What Vladimir Putin can, and can’t, accomplish in Syria

20:00 | 09.10.2015
What Vladimir Putin can, and can’t, accomplish in Syria

What Vladimir Putin can, and can’t, accomplish in Syria

Russia’s military actions–including the Moscow-initiated offensive against Syrian President Bashar al-Assad’s adversaries in the Hama region–will extend the life of the Assad regime. But contrary to some breathless speculation, bloody warfare in Syria is likely to rumble on without any immediate or fundamental change in terms. A true "game-changer” would mean serious U.S., Gulf state, and Turkish pushback against Vladimir Putin‘s actions, as well as a commitment to run a costly proxy war against him in Syria. And those things are extremely unlikely.

A year ago, Mr. Putin’s annexation of Crimea and efforts to destabilize Ukraine were seen as fundamentally changing the terms of foreign relations. Some suggested the world was on the verge of a new Cold War, with the Baltics or even Poland potential next stops for Mr. Putin. Now many have decided that Mr. Putin’s move into Syria is some kind of master stroke–and the beginning of Russia’s re-entry into the Middle East and surging Russian influence there. More likely is that Mr. Putin, angered by the West’s ouster of Moammar Gadhafi in Libya and the growing turbulence in the Middle East, sees Syria and support for Mr. Assad–a longtime Russian ally–as a space where he can act to frustrate U.S. designs.

Mr. Putin has a masterful sense of timing, and he is not afraid to take risks, particularly when he perceives that his actions are likely to face little resistance. One could argue that his intervention in Syria was not an offensive step at all but an effort to buck up a failing regime. Mr. Putin’s actions look bold because the Syrian situation has been frozen in bloody status quo for years; the U.S. lacks a coherent strategy; and Russia has allies on the ground–Iran and Hezbollah–that can actually fight. Seen next to the U.S. policy morass, Mr. Putin looks like a strategic genius. But is he?
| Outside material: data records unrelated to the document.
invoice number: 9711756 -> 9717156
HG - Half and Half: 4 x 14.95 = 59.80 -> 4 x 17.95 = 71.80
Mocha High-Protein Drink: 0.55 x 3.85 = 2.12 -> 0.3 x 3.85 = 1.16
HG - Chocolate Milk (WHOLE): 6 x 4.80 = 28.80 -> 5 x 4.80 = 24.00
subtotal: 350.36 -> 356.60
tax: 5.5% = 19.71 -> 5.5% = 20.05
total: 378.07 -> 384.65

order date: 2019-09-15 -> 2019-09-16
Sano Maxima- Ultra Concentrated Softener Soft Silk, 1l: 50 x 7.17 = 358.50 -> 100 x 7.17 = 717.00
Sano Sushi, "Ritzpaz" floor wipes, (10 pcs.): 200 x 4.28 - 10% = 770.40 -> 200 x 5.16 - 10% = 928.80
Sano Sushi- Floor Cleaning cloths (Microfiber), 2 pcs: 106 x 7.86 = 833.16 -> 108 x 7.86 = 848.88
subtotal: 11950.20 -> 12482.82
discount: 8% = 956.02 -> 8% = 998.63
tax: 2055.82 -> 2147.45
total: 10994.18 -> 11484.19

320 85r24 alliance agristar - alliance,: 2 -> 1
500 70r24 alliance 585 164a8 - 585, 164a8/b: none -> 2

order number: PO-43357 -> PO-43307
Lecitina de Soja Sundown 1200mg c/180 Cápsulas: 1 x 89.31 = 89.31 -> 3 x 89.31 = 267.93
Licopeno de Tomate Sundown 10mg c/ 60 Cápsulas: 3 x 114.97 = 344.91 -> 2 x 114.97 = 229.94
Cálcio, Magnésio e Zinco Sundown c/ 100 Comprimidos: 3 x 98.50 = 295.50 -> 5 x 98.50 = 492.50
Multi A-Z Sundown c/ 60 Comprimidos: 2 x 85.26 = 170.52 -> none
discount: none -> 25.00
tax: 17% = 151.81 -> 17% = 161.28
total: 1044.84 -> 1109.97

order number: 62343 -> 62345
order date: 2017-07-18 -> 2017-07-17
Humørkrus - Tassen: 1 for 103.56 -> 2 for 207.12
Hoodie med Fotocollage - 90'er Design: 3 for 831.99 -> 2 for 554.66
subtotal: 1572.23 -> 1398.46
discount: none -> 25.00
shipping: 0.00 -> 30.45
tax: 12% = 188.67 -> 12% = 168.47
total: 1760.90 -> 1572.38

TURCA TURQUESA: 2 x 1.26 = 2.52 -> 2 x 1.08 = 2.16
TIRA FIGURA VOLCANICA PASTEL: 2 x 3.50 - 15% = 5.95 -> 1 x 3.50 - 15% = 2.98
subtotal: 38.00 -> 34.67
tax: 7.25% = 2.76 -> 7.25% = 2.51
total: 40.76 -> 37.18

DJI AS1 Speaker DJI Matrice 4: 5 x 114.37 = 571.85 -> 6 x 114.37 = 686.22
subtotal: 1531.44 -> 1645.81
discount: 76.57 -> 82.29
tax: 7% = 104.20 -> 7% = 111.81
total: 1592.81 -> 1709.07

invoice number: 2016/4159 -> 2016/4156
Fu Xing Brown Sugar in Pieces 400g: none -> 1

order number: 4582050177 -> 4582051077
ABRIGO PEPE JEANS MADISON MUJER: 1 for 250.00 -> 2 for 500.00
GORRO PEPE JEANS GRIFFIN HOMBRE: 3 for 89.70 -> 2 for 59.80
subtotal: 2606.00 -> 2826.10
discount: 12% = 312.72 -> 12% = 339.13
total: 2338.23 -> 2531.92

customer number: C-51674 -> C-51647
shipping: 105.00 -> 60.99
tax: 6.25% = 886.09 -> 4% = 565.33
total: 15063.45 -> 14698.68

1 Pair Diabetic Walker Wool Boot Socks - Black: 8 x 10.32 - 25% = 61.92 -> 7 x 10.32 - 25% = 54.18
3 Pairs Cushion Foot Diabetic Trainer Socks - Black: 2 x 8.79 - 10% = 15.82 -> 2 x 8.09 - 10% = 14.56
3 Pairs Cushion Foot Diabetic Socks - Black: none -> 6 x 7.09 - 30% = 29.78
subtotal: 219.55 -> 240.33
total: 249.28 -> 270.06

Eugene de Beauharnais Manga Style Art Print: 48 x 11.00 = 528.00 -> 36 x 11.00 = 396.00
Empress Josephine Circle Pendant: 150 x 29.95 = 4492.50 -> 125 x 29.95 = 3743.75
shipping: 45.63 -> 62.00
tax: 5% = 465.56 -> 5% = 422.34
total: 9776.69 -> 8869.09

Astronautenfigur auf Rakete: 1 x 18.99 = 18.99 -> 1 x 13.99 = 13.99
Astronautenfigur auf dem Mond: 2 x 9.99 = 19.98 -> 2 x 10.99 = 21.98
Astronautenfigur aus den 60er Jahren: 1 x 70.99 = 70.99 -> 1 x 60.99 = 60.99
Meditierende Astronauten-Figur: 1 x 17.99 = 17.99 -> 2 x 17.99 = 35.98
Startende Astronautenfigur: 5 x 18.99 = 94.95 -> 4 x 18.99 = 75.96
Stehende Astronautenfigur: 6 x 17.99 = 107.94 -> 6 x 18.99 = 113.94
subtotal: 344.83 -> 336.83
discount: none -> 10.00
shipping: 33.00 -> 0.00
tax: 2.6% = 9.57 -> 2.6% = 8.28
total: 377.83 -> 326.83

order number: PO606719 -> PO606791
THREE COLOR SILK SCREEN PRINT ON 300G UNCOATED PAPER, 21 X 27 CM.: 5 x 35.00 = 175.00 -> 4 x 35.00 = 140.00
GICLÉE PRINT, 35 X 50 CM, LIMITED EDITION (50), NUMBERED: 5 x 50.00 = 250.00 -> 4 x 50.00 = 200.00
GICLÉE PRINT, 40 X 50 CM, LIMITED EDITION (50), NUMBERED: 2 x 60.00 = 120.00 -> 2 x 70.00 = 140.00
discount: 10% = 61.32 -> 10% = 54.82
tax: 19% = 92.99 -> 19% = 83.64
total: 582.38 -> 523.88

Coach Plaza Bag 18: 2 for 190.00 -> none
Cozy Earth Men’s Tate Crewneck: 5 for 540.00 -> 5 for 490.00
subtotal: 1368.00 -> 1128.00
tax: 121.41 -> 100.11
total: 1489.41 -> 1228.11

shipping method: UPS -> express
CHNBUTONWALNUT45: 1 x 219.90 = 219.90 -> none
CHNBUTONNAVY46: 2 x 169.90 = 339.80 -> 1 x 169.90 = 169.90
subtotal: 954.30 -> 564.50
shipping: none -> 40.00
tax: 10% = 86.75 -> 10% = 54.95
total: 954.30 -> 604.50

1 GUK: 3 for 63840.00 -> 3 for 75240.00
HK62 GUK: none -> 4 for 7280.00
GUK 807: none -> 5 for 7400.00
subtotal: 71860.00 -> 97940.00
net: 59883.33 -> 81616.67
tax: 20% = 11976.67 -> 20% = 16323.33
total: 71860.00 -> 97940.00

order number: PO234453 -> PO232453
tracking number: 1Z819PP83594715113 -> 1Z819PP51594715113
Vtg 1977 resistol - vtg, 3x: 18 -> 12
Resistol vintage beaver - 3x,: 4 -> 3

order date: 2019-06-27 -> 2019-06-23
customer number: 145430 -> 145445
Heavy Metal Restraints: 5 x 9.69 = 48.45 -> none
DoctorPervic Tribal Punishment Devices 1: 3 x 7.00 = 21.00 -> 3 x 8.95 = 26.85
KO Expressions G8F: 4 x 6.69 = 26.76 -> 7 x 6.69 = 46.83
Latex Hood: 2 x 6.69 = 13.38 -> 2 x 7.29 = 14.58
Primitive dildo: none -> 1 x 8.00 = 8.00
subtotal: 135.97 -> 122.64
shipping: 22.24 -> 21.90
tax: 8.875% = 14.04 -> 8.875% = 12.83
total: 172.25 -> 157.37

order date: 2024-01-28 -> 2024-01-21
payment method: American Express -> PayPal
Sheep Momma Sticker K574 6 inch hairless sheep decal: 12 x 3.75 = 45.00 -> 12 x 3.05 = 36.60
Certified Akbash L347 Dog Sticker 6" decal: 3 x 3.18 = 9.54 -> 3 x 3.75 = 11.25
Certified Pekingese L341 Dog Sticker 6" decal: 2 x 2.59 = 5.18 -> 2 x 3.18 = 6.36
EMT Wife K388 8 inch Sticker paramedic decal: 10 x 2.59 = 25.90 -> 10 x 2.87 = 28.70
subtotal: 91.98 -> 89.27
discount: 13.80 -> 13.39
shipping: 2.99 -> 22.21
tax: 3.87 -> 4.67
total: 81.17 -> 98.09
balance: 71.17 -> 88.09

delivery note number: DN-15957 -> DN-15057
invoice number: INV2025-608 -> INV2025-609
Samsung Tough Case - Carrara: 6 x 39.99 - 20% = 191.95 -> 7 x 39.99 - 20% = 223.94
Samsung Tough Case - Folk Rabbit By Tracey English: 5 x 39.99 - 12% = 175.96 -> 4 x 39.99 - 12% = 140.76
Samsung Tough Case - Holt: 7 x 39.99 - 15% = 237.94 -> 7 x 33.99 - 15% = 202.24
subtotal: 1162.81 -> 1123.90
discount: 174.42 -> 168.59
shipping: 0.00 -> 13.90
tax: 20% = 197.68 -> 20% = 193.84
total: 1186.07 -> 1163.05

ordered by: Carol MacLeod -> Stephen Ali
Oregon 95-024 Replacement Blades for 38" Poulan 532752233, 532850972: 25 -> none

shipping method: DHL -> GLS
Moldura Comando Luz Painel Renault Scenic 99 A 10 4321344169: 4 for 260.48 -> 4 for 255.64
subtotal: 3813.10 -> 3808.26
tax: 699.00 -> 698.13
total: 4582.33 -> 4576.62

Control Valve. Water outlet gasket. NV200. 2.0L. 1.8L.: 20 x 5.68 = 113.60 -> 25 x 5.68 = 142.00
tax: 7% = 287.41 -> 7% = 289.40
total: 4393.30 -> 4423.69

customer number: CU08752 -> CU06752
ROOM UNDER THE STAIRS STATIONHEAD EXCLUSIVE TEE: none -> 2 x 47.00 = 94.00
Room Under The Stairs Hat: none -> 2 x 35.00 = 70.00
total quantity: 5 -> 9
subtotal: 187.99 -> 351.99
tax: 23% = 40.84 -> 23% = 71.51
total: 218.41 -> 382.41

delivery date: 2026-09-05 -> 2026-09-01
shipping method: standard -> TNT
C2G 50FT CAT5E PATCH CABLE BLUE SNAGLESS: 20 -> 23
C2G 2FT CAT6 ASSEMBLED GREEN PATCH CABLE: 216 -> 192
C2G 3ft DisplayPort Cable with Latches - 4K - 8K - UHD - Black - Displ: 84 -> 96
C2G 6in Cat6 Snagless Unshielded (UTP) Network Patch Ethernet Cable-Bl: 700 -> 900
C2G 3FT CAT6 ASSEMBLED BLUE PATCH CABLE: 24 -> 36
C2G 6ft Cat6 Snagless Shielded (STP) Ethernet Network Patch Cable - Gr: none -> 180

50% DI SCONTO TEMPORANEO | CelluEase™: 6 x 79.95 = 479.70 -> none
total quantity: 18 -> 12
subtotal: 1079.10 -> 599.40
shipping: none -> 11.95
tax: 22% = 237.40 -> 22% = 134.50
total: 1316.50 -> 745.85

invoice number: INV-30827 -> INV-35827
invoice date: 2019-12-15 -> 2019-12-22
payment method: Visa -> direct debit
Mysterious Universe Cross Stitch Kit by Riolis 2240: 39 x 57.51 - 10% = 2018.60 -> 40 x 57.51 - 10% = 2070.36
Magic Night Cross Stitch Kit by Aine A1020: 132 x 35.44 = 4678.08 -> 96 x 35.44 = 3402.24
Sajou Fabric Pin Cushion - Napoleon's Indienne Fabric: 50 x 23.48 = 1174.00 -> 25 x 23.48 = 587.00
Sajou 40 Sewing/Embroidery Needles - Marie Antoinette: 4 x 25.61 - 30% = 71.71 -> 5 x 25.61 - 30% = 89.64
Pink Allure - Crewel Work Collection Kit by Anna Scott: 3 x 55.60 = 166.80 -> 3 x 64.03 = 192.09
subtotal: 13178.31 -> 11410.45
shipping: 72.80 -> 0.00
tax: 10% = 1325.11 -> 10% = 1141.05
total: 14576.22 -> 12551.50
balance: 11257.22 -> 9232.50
Syria may prove to be a trap for Vladimir Putin. While it won’t be a repeat of Russia’s missteps in Afghanistan, the outcome is nowhere near certain. Even if he wanted to, Mr. Putin won’t support and cannot sustain a campaign to make Syria whole again under Mr. Assad’s control. At best, Russia, in conjunction with its Iranian, Syrian and Hezbollah allies, will buck up the Assad regime, blunt the opposition’s efforts to  weaken it further, and perhaps help consolidate a kind of Alawite mini-state in the fifth or so of the country Mr. Assad’s forces control. Anthony H. Cordesman has brilliantly argued in this space that no external power can fix Syria or put the Syrian Humpty-Dumpty back together again. What Mr. Putin can do is limit U.S. and Saudi options to support Mr. Assad’s opponents and to ensure yet another frozen conflict that extends the life of his Syrian client.

That’s not a "game-changer.” And Mr. Putin cannot fundamentally and permanently alter the battlefield balance without a much greater investment in Russian military power, specifically ground forces. It seems highly unlikely that Moscow will deploy these in large numbers. Russia can’t win Mr. Assad’s war for him from the air. It can keep him afloat. How Mr. Putin sees the situation in Syria a year from now is not clear. Are his military actions an effort eventually to negotiate a Russian- brokered political transition to ease out Mr. Assad, to create an Alawite rump statelet run by Mr. Assad; or just to keep his hand in the messy bottomless pit that is Syria? We just don’t know. But one thing is clear: The odds are very long that Mr. Putin’s intervention will profoundly alter the dynamic in Syria and bring clarity or an end to that country’s mess. Even a more assertive U.S. effort to enforce "no fly” zones or provide more sophisticated weapons to U.S.-backed opposition groups won’t do that.